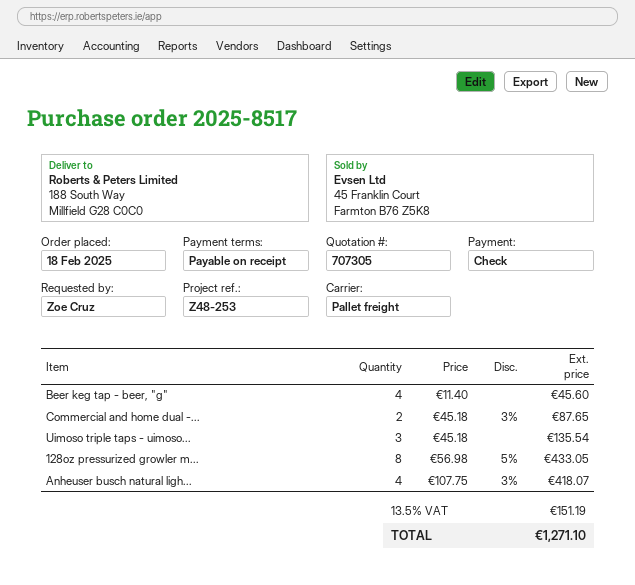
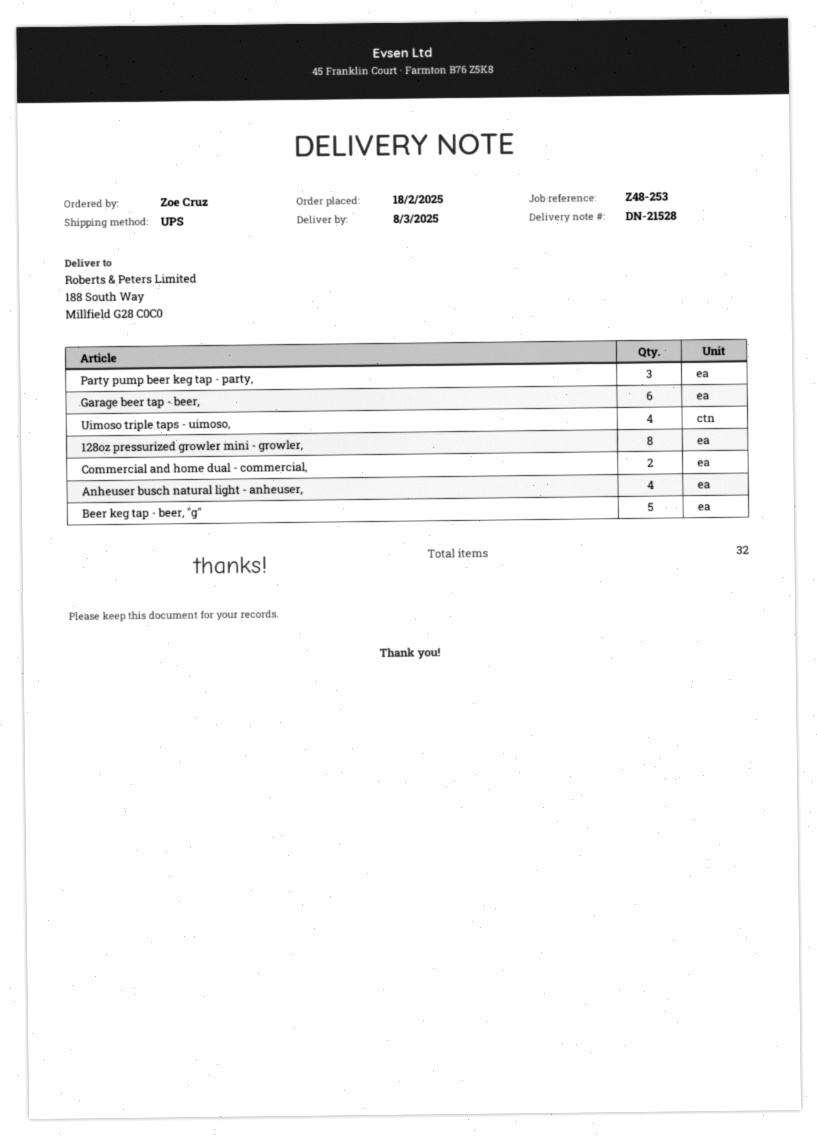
shipping method: pallet freight -> UPS
Beer keg tap - beer, "g": 4 -> 5
Uimoso triple taps - uimoso...: 3 -> 4
Party pump beer keg tap - party,: none -> 3
Garage beer tap - beer,: none -> 6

....

▸ **TRY IT**:
All of the data needs repeating exactly, but the pictures do not.

▸ **SOLUTION FOR THIS TASK**:
shipping method: pallet freight -> UPS
Beer keg tap - beer, "g": 4 -> 5
Uimoso triple taps - uimoso...: 3 -> 4
Party pump beer keg tap - party,: none -> 3
Garage beer tap - beer,: none -> 6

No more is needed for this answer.